- **Task requirements**:
Print the lines below from the line with "left: 357px ->" to the line with "2023, ocean heat" exactly, keeping both ends, and print no pictures.

Screenshot and code edit data
*** Block opens ***
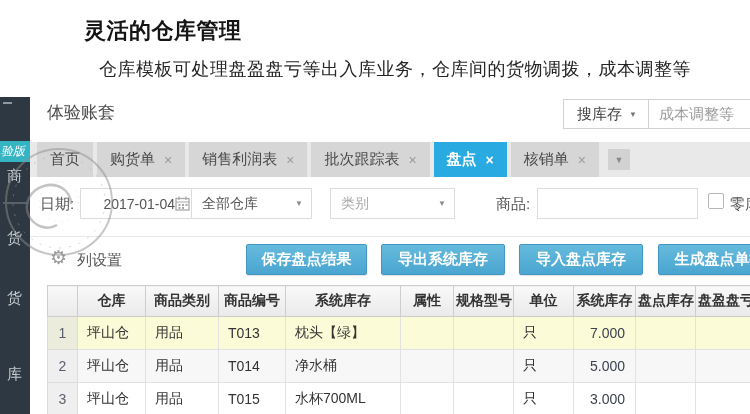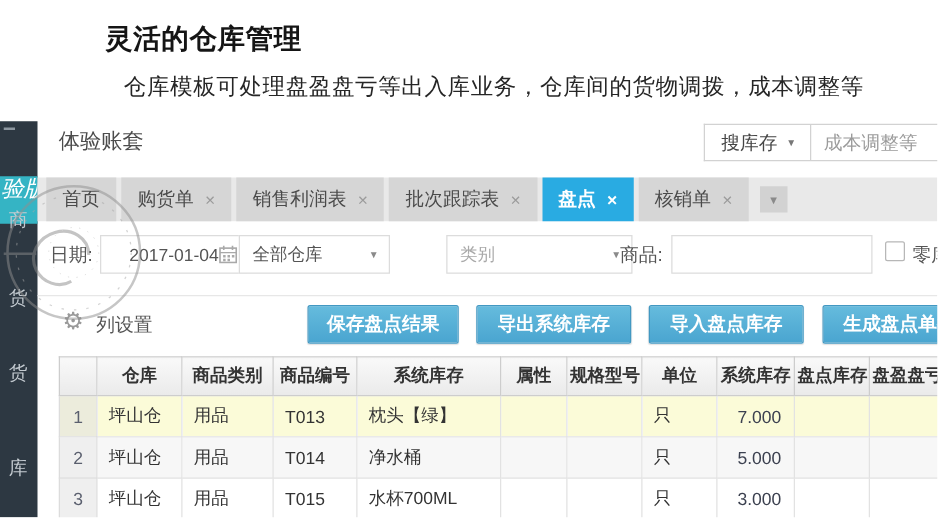"验版" #sidebar .sb-badge { font-size: 18px -> 12px; height: 38px -> 21px }
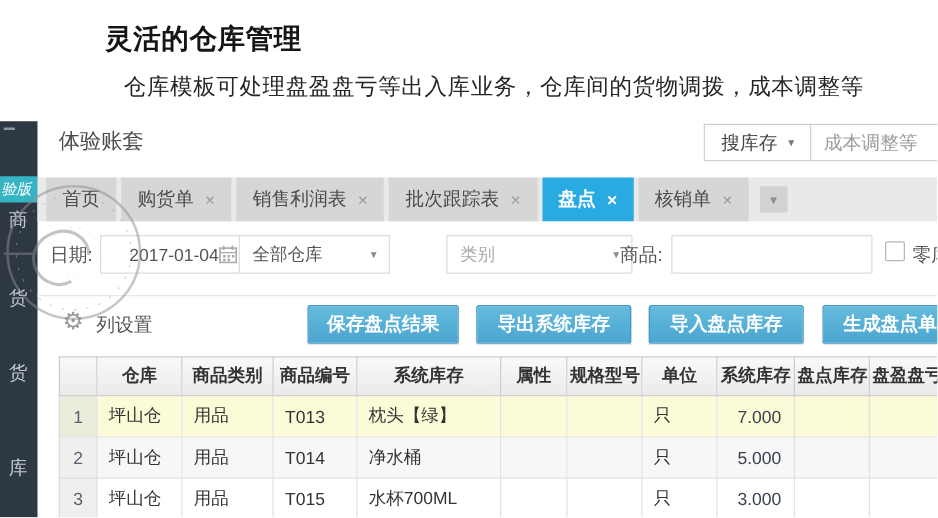"类别" #cat-select { left: 357px -> 330px; width: 149px -> 125px }
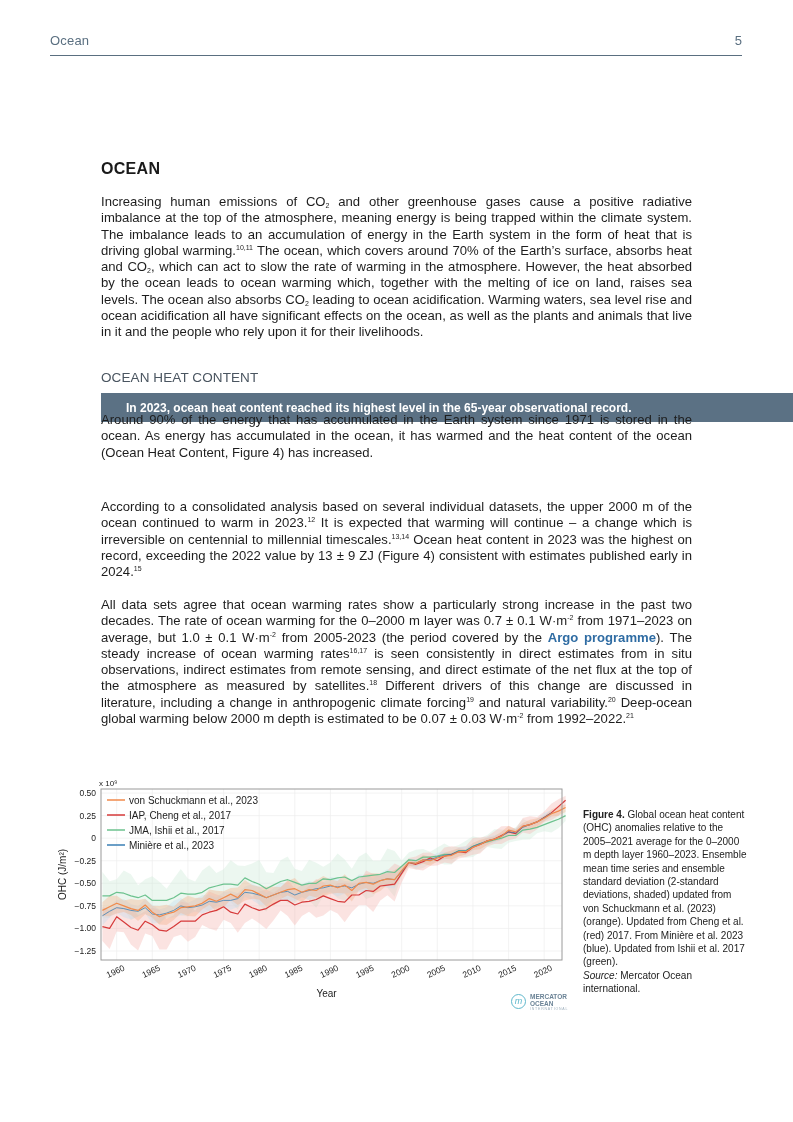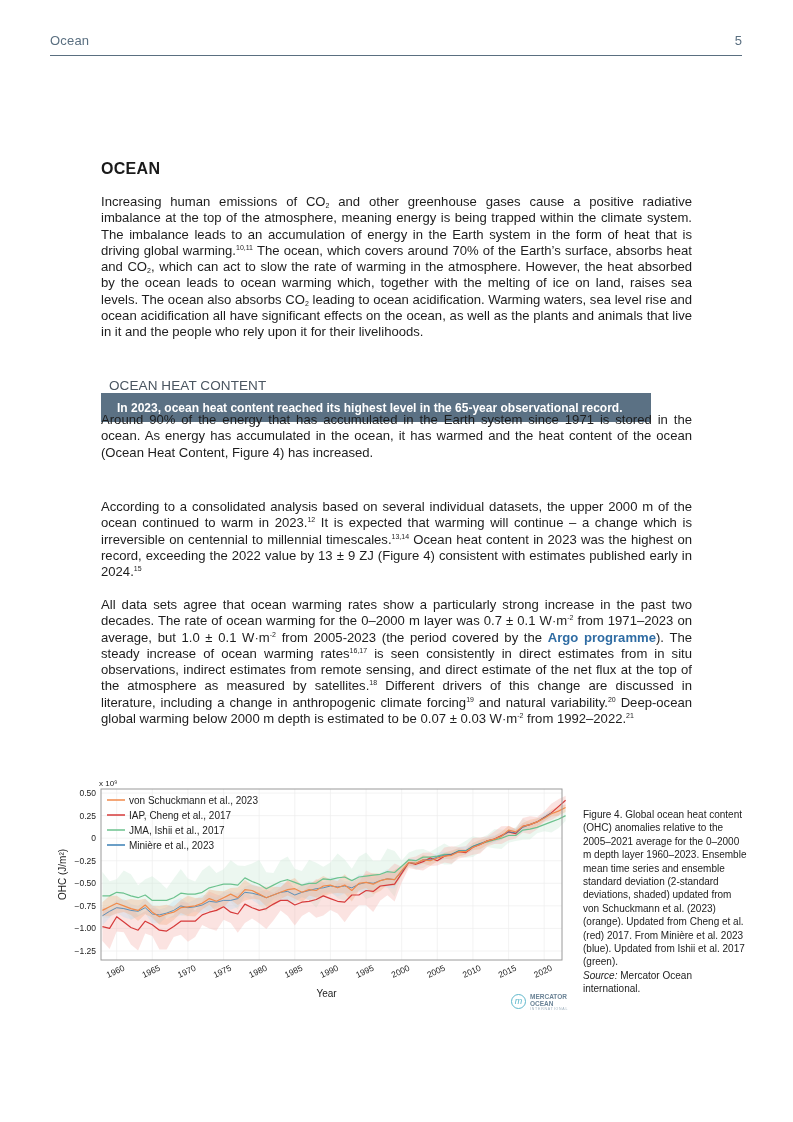"OCEAN HEAT CONTENT" h2 { margin: 8px -> 0 }
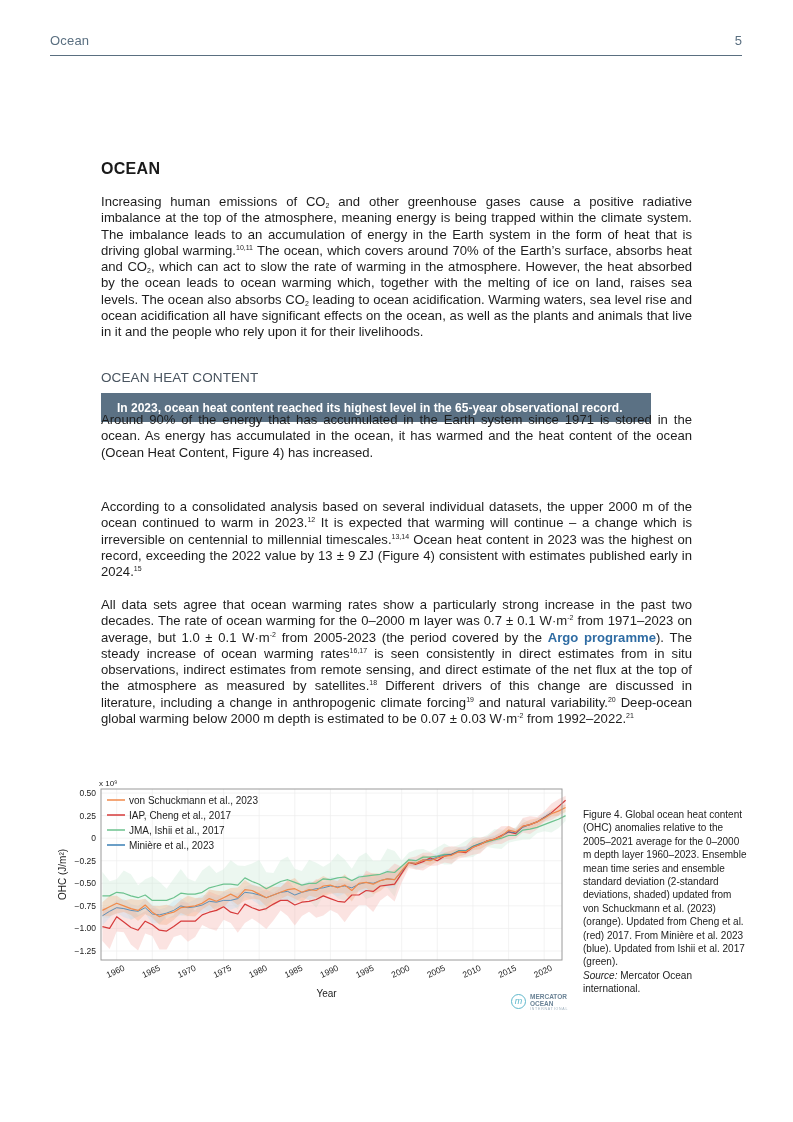"In 2023, ocean heat content" .highlight { padding: 8px 16px -> 8px 25px; width: 550px -> 693px }
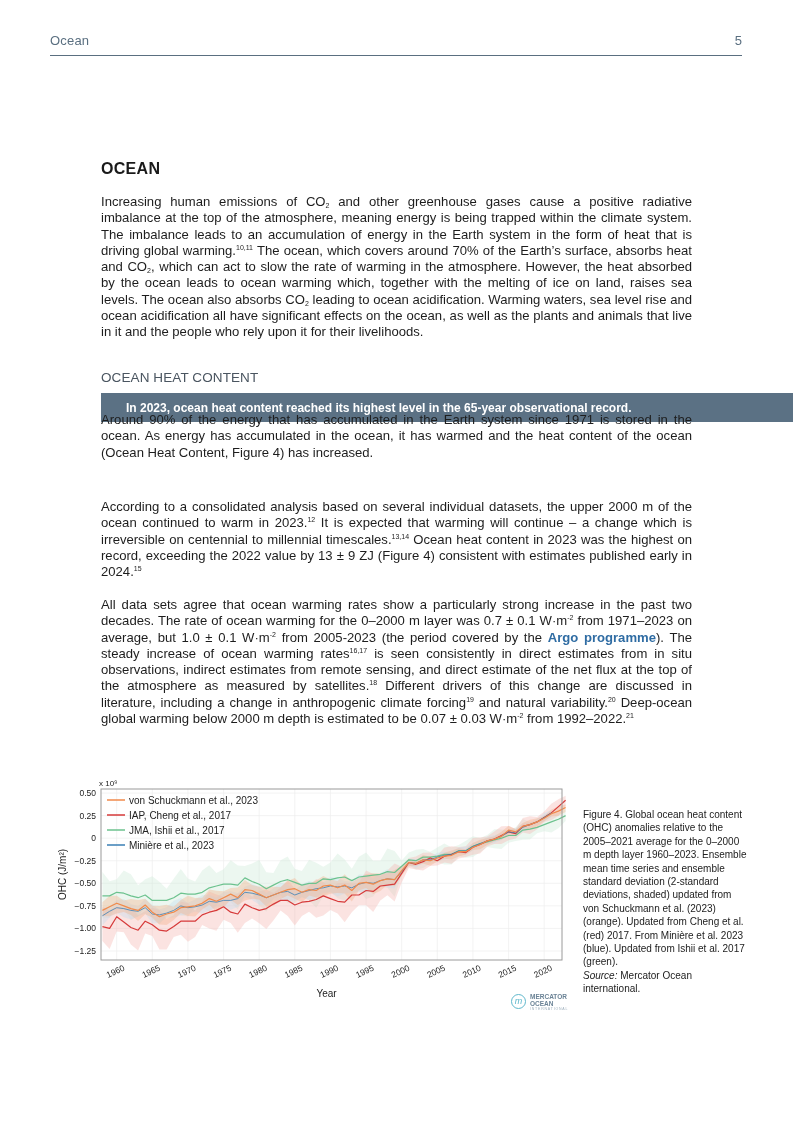"Figure 4." .caption b { font-weight: normal -> bold }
*** Block closes ***
- **Answer box**:
"类别" #cat-select { left: 357px -> 330px; width: 149px -> 125px }
"OCEAN HEAT CONTENT" h2 { margin: 8px -> 0 }
"In 2023, ocean heat content" .highlight { padding: 8px 16px -> 8px 25px; width: 550px -> 693px }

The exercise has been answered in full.